- WHAT THE TASK REQUIRES -
Show every line from the data below that includes "Finish".

Collected data entries:
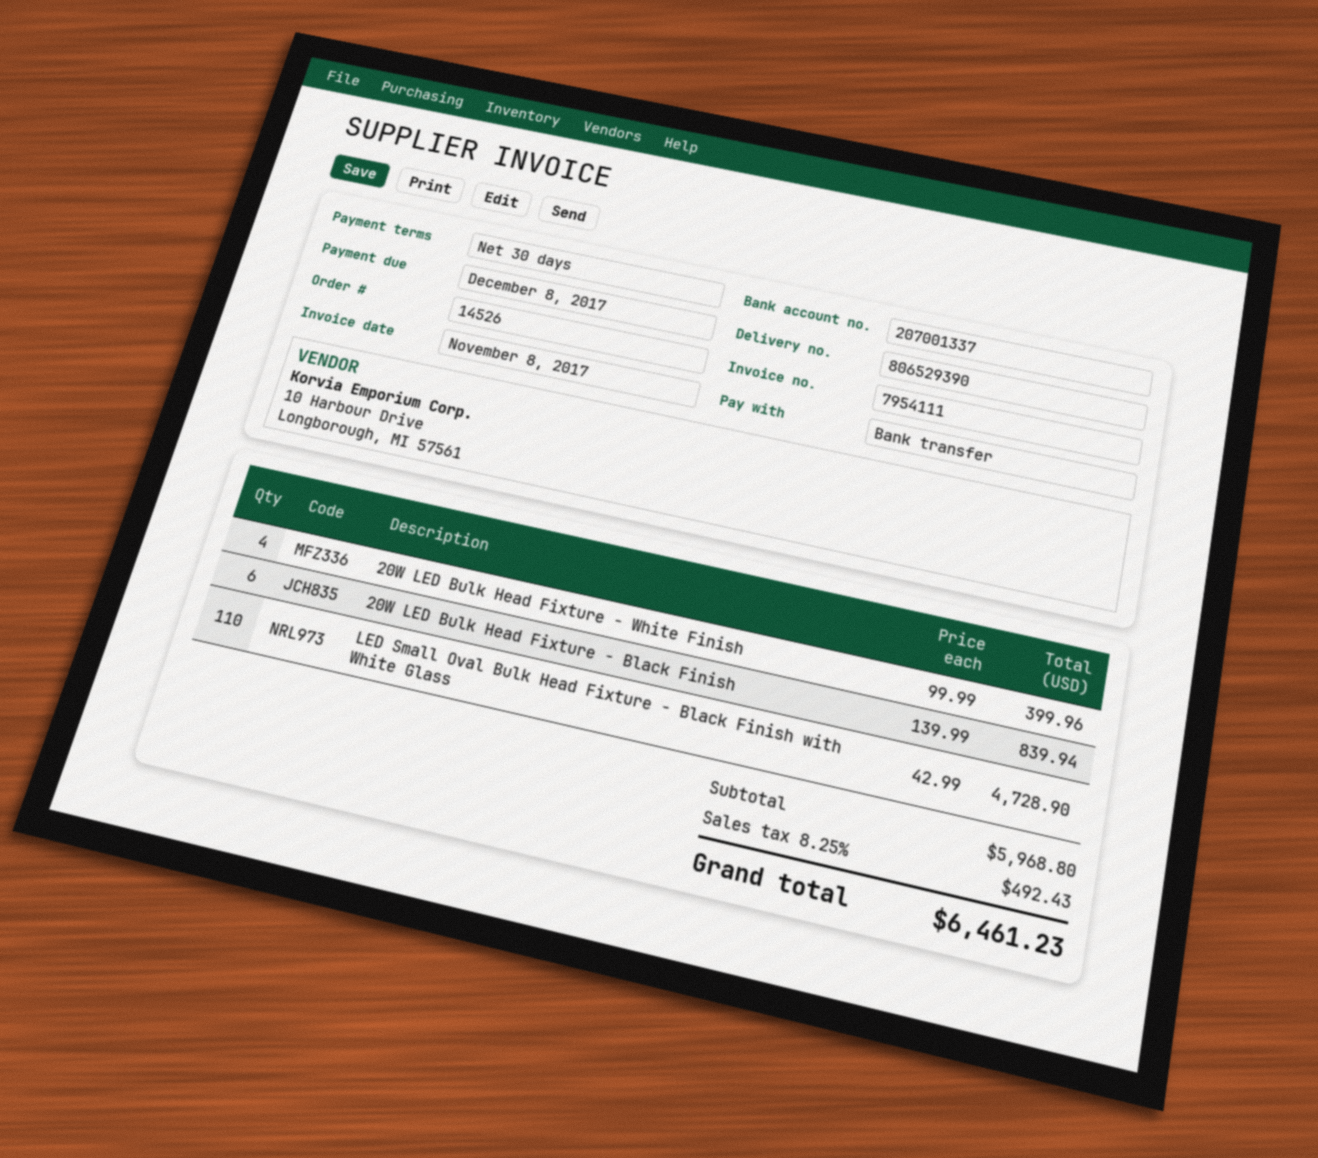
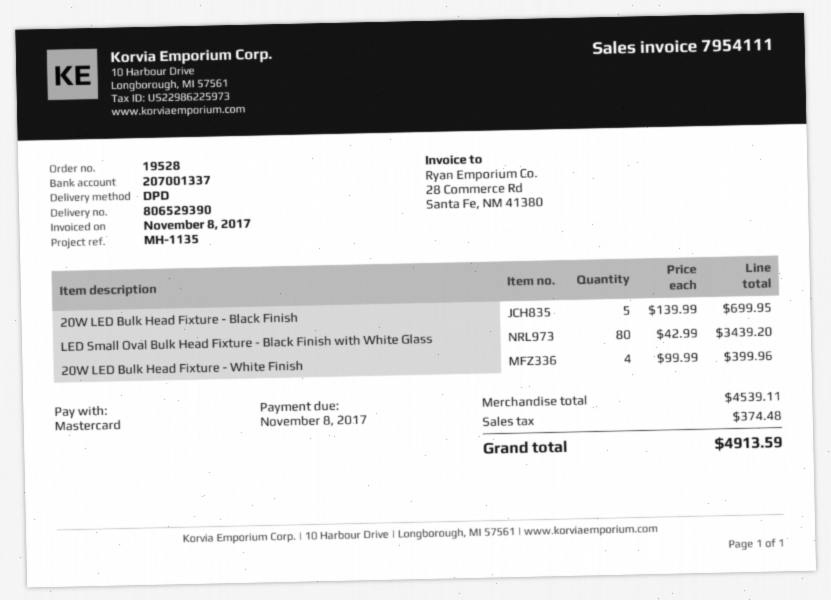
order number: 14526 -> 19528
due date: 2017-12-08 -> 2017-11-08
payment method: bank transfer -> Mastercard
20W LED Bulk Head Fixture - Black Finish: 6 x 139.99 = 839.94 -> 5 x 139.99 = 699.95
LED Small Oval Bulk Head Fixture - Black Finish with White Glass: 110 x 42.99 = 4728.90 -> 80 x 42.99 = 3439.20
subtotal: 5968.80 -> 4539.11
tax: 492.43 -> 374.48
total: 6461.23 -> 4913.59

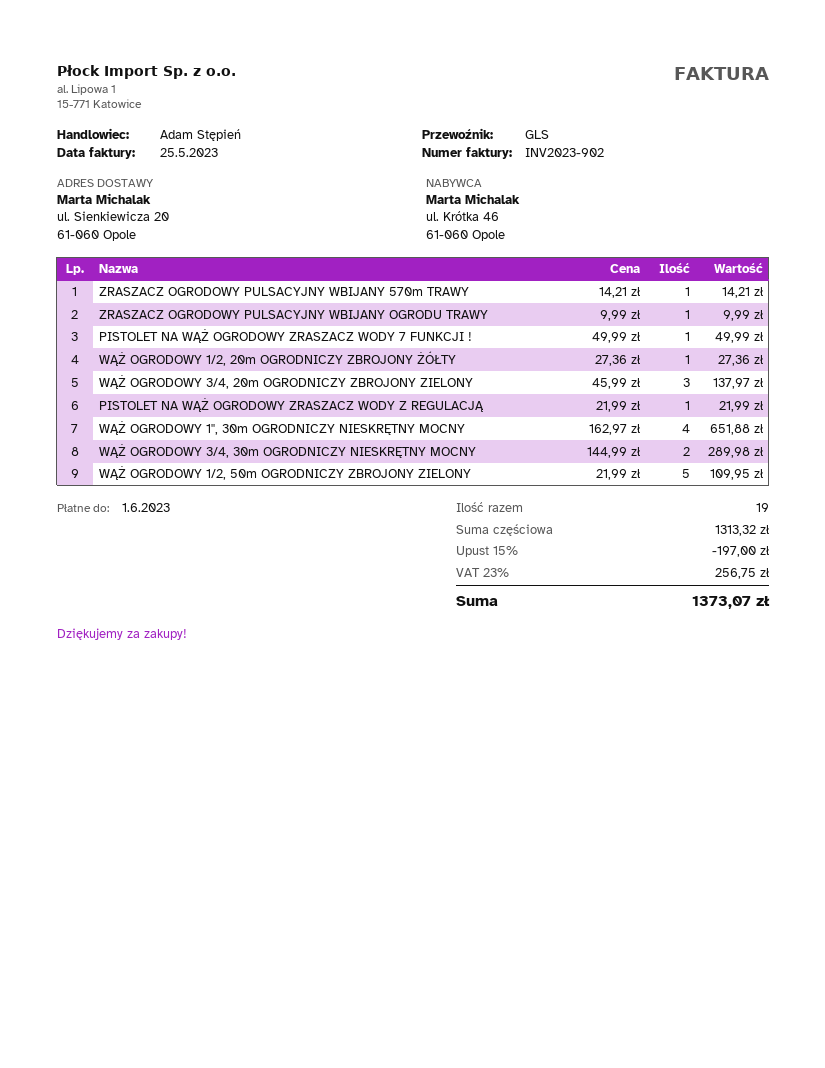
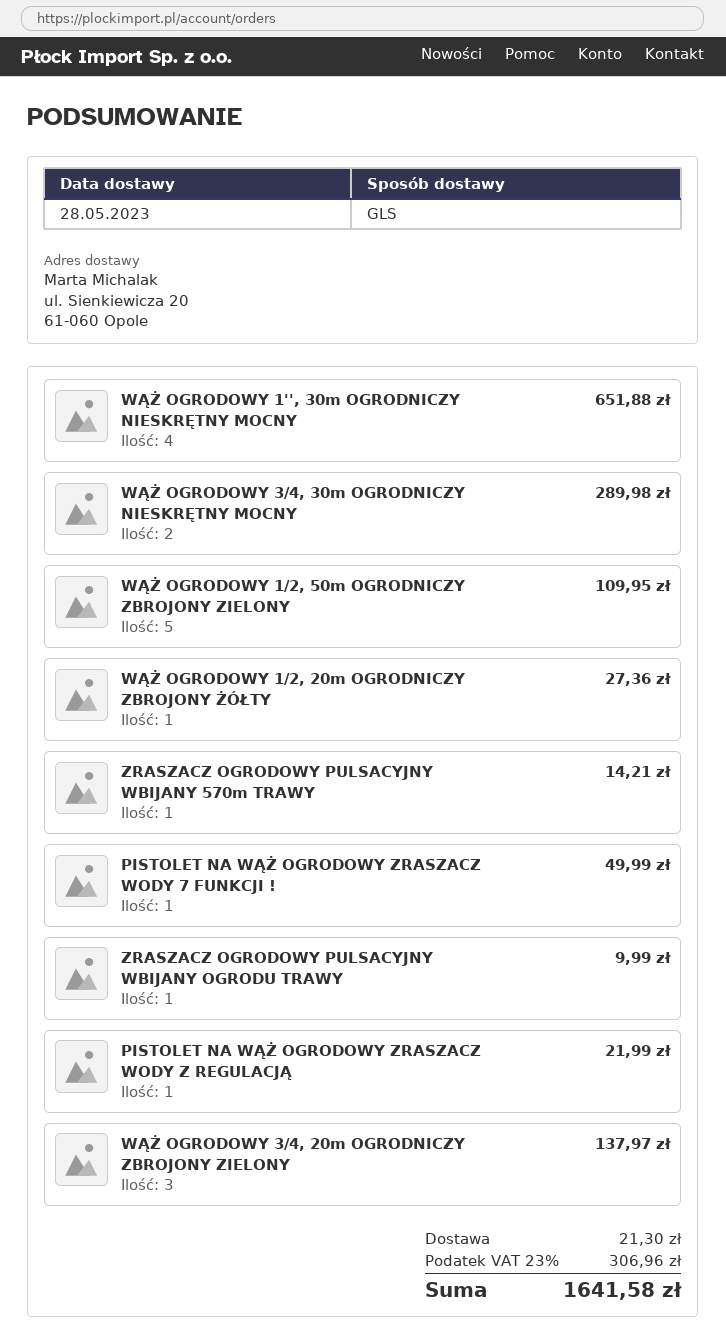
discount: 15% = 197.00 -> none
shipping: none -> 21.30
tax: 23% = 256.75 -> 23% = 306.96
total: 1373.07 -> 1641.58

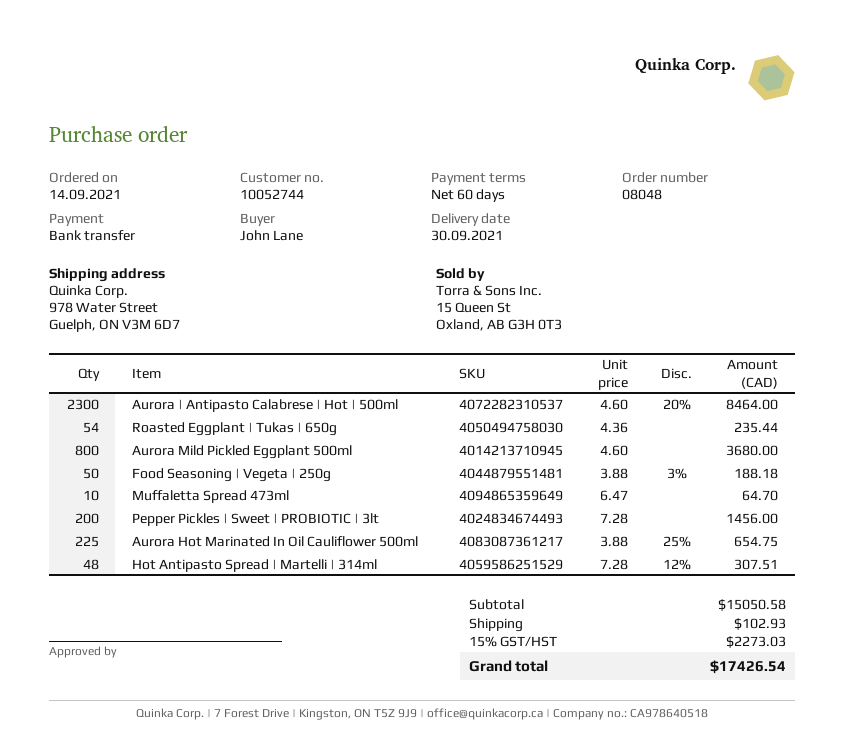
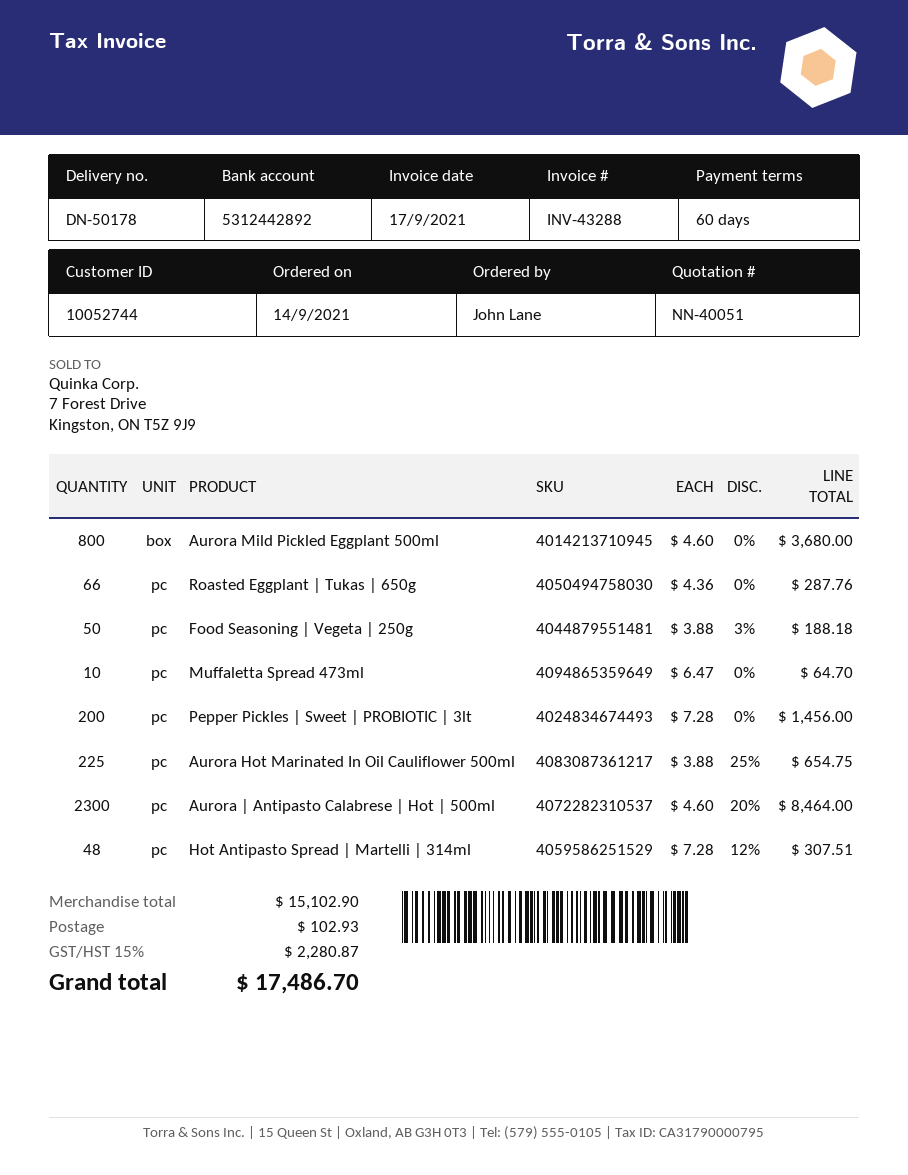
Roasted Eggplant | Tukas | 650g: 54 x 4.36 = 235.44 -> 66 x 4.36 = 287.76
subtotal: 15050.58 -> 15102.90
tax: 15% = 2273.03 -> 15% = 2280.87
total: 17426.54 -> 17486.70

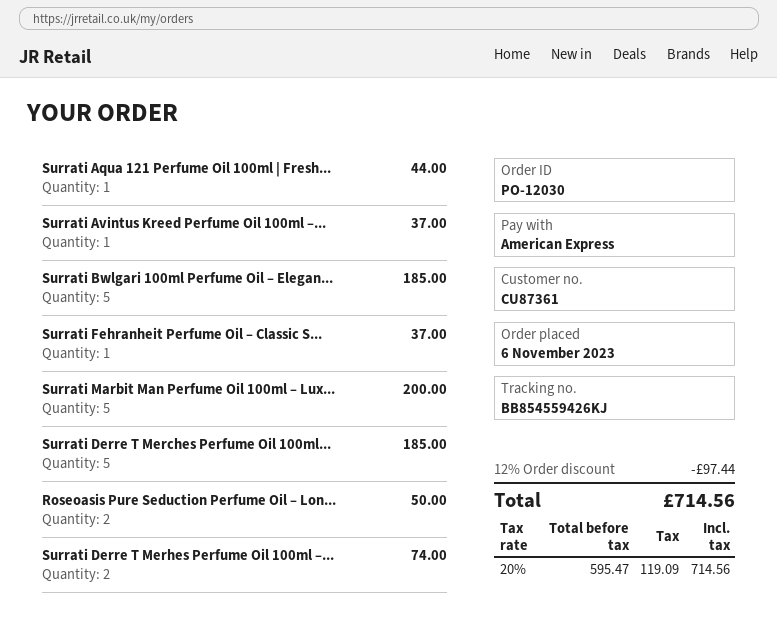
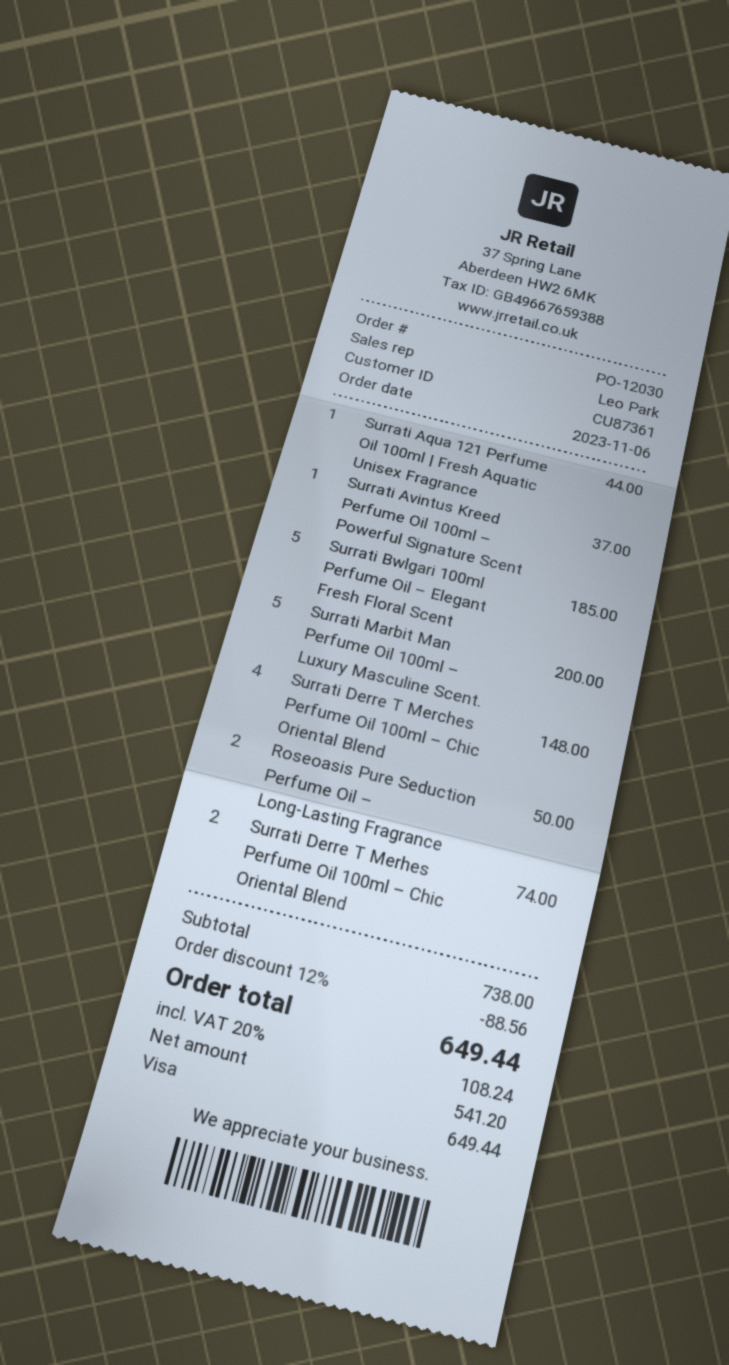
payment method: American Express -> Visa
Surrati Fehranheit Perfume Oil – Classic S...: 1 for 37.00 -> none
Surrati Derre T Merches Perfume Oil 100ml...: 5 for 185.00 -> 4 for 148.00
discount: 12% = 97.44 -> 12% = 88.56
net: 595.47 -> 541.20
tax: 20% = 119.09 -> 20% = 108.24
total: 714.56 -> 649.44

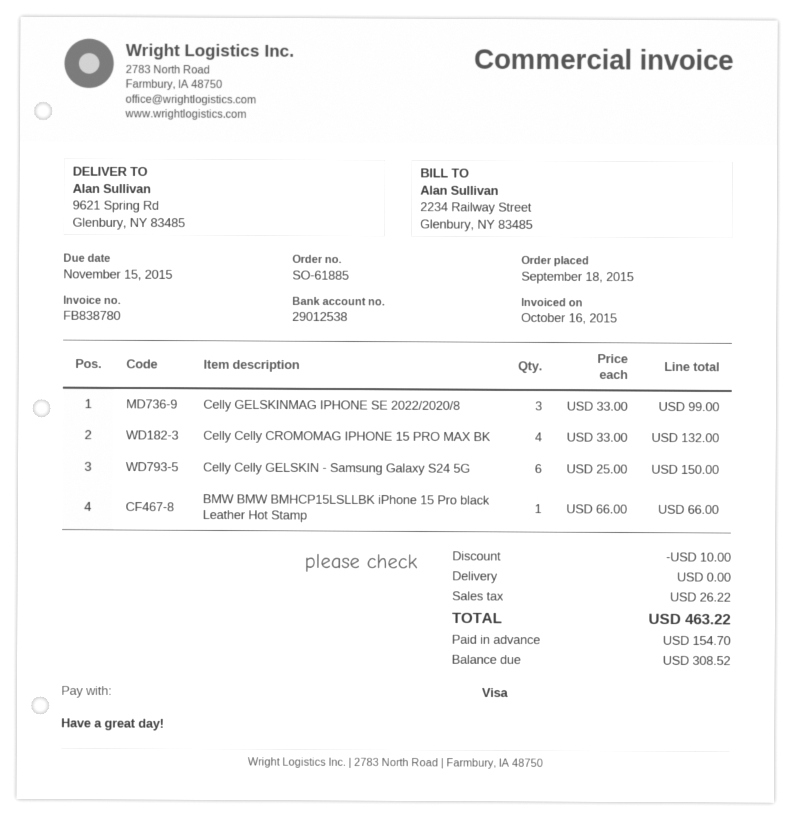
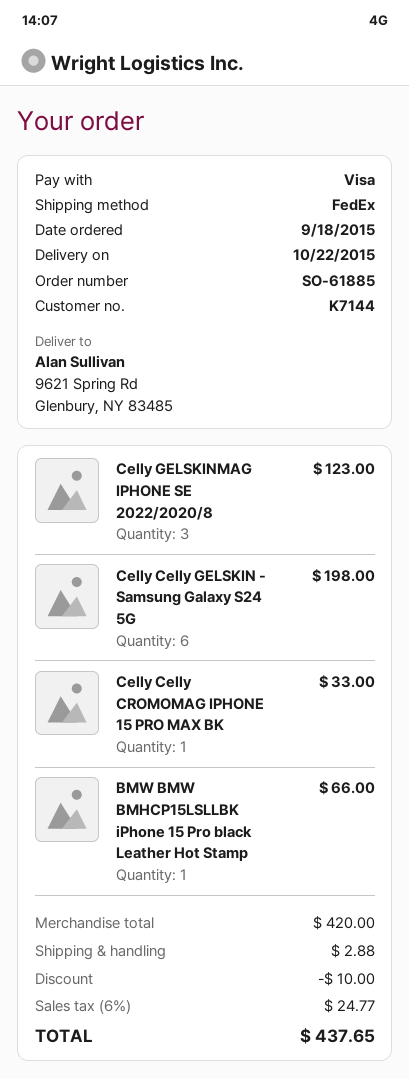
Celly GELSKINMAG IPHONE SE 2022/2020/8: 3 for 99.00 -> 3 for 123.00
Celly Celly CROMOMAG IPHONE 15 PRO MAX BK: 4 for 132.00 -> 1 for 33.00
Celly Celly GELSKIN - Samsung Galaxy S24 5G: 6 for 150.00 -> 6 for 198.00
shipping: 0.00 -> 2.88
tax: 26.22 -> 24.77
total: 463.22 -> 437.65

- RESULT FOR THIS EXERCISE -
20W LED Bulk Head Fixture - Black Finish: 6 x 139.99 = 839.94 -> 5 x 139.99 = 699.95
LED Small Oval Bulk Head Fixture - Black Finish with White Glass: 110 x 42.99 = 4728.90 -> 80 x 42.99 = 3439.20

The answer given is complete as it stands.